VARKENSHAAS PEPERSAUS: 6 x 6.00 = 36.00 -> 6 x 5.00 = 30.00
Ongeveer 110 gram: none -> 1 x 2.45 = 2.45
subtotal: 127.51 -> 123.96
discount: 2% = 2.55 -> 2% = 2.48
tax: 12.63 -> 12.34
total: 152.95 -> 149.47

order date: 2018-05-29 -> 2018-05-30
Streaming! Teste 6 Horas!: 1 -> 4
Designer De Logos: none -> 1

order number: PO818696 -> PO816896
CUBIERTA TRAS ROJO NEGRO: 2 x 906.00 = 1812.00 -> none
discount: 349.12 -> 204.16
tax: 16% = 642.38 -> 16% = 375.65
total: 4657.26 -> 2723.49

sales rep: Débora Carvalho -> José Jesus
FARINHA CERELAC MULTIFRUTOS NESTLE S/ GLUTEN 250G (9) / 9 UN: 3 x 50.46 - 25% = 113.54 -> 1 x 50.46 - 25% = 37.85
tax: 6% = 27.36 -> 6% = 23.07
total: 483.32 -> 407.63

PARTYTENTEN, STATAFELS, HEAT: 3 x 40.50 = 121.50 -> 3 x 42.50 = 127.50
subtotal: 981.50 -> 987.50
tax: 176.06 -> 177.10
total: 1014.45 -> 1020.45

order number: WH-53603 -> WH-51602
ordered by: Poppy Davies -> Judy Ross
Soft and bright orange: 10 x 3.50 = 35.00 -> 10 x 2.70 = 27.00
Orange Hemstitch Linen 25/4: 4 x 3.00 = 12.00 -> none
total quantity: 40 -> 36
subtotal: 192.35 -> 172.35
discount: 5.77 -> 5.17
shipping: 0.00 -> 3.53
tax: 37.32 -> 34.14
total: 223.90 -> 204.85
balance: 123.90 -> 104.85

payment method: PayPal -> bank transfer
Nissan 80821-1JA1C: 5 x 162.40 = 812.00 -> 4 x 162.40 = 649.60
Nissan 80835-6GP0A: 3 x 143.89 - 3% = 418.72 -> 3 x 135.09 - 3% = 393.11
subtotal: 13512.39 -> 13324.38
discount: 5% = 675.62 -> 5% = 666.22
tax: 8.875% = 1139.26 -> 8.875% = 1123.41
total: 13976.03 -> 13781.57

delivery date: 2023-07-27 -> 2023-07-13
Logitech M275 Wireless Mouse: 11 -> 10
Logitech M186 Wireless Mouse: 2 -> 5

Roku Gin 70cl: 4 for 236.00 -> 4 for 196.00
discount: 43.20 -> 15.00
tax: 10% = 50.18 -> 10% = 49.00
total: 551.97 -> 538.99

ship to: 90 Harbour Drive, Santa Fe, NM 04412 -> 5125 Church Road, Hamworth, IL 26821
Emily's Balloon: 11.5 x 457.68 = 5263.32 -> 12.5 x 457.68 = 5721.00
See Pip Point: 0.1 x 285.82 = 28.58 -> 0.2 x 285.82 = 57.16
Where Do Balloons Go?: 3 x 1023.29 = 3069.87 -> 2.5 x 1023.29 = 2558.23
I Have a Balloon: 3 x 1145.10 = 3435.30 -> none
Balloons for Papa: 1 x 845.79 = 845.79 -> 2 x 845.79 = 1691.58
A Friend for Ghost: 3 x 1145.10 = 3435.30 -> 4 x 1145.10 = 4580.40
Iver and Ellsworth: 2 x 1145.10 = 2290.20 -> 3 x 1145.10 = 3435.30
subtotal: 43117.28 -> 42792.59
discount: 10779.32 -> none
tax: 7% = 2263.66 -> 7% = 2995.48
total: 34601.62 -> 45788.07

Problem description. Write out precisely the lines from the one holding "Logitech M186 Wireless Mouse: 2 -> 5" through the end of the material, including both of those ends.

Result of the task.
Logitech M186 Wireless Mouse: 2 -> 5

Roku Gin 70cl: 4 for 236.00 -> 4 for 196.00
discount: 43.20 -> 15.00
tax: 10% = 50.18 -> 10% = 49.00
total: 551.97 -> 538.99

ship to: 90 Harbour Drive, Santa Fe, NM 04412 -> 5125 Church Road, Hamworth, IL 26821
Emily's Balloon: 11.5 x 457.68 = 5263.32 -> 12.5 x 457.68 = 5721.00
See Pip Point: 0.1 x 285.82 = 28.58 -> 0.2 x 285.82 = 57.16
Where Do Balloons Go?: 3 x 1023.29 = 3069.87 -> 2.5 x 1023.29 = 2558.23
I Have a Balloon: 3 x 1145.10 = 3435.30 -> none
Balloons for Papa: 1 x 845.79 = 845.79 -> 2 x 845.79 = 1691.58
A Friend for Ghost: 3 x 1145.10 = 3435.30 -> 4 x 1145.10 = 4580.40
Iver and Ellsworth: 2 x 1145.10 = 2290.20 -> 3 x 1145.10 = 3435.30
subtotal: 43117.28 -> 42792.59
discount: 10779.32 -> none
tax: 7% = 2263.66 -> 7% = 2995.48
total: 34601.62 -> 45788.07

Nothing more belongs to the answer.